La colofonia, uno de los principales productos derivados de la resina de pino natural, y los derivados del petróleo «se utilizan prácticamente para lo mismo», explica el presidente de los resineros conquenses. Aunque sería «mucho más ecológico» trabajar con la resina porque «son muy contaminantes», adhesivos, pinturas y otras tantas posibilidades que ofrecen ambos materiales se hacen tomando como base el petróleo porque «es mucho más económico, no tiene otra explicación».
Aunque la resina sube su precio es «una de las pocas veces» que se sitúa por debajo de los derivados del petróleo
Los derivados del petróleo, principal competidor de la resina natural, han aumentado su precio «en torno a un 30% en mercados de referencia como China». Gallego ha explicado que aunque la colofonia ha pasado de unos 1.200 euros por tonelada en febrero a cerca de 1.900 euros en la actualidad, aunque «es una de las pocas veces en las que los derivados de la resina están más baratos que el petróleo». Esta subida que debería suponer una ventaja para el sector local no se va a traducir en un incremento de los precios. «Podría estar perfectamente en 1,60 o 1,70 euros, pero nosotros lo tenemos fijado y no nos va a afectar nada en positivo», ha señalado.

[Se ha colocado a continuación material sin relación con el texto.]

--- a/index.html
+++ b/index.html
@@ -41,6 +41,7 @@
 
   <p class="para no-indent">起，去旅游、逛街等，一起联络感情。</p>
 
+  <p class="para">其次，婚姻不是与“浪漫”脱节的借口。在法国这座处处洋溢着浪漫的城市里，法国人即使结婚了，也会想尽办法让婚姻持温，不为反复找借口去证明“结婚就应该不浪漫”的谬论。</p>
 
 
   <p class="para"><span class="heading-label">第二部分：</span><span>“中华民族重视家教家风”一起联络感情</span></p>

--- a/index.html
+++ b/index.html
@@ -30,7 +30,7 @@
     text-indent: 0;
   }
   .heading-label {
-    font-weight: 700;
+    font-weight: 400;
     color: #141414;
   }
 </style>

Ese precio cerrado supone un blindaje de cara a imprevistos como los incendios que puedan afectar al sector. Aunque ahora la variable internacional supone una nueva carta interesante para las ganancias de los resineros «no nos hemos planteado subidas a posteriori, de la misma forma que otros años cuando cerramos los precios baja el precio después y tampoco nos bajan el precio a nosotros». Aunque la disyuntiva se plantea para la campaña de 2027, en la actual anualidad la situación se mantendrá estable.
Cuenca, una oportunidad de potencial productivo en un tejido empresarial del sector debilitado
Aunque la provincia de Cuenca tiene un elevado potencial productivo gracias a la gran extensión de pinares, la actividad está en retroceso por motivos económicos. «Hay gente que todavía no tiene claro si se va a trabajar este año o si no va a trabajar por los precios», explica Gallego. Actualmente quedan «unos 30 resineros», frente al más de un centenar que había hace poco más de una década. Para que la actividad sea rentable, el precio debería situarse en torno a 1,60 euros por kilo, muy por encima del actual. El tejido del sector en Cuenca está formado exclusivamente por autónomos con empresas unipersonales que, en su mayoría, utilizan la resina como actividad complementaria.
En cuanto a la industria transformadora, el presidente de los resineros conquenses ha señalado que en la provincia solo opera una empresa, lo que contrasta con territorios como Castilla y León, especialmente Segovia, donde existe mayor desarrollo. Las diferencias a juicio de Gallego se explican porque en la provincia castellanoleonesa hay «mayor producción, pinos más seleccionados y montes más preparados para la producción de la resina». «Aquí todo lo que tenemos para producir es regeneración natural», explica, mientras que en Segovia «hay unas calles ya establecidas donde pueden pasar vehículos para poder trabajar más cómodamente». En Cuenca la producción por pino ronda los 2,800 a 3 kilos, mientras que en Segovia la producción se sitúa en unos 4 kilos. En este sentido, la orografía del terreno también juega un papel importante pues «trabajamos en una altitud mayor que ellos, la resina necesita calor y por tanto las producciones son inferiores».
A esta situación se suma la falta de apoyo institucional. Aunque la Diputación ha impulsado algunas ayudas en los últimos años, desde la Asociación lamentan la ausencia de respaldo por parte de la Junta de Comunidades y del Estado. «Los precios están muy bajos y la gente abandona para dedicarse a otros trabajos», ha explicado. Pese a las dificultades, desde la Asociación confían en que el contexto actual, marcado por la transición hacia materiales más sostenibles, impulse el uso de la resina natural. «Esperemos que coja fuerza y que las industrias tengan más en cuenta su valor frente a los derivados del petróleo», ha concluido Gallego.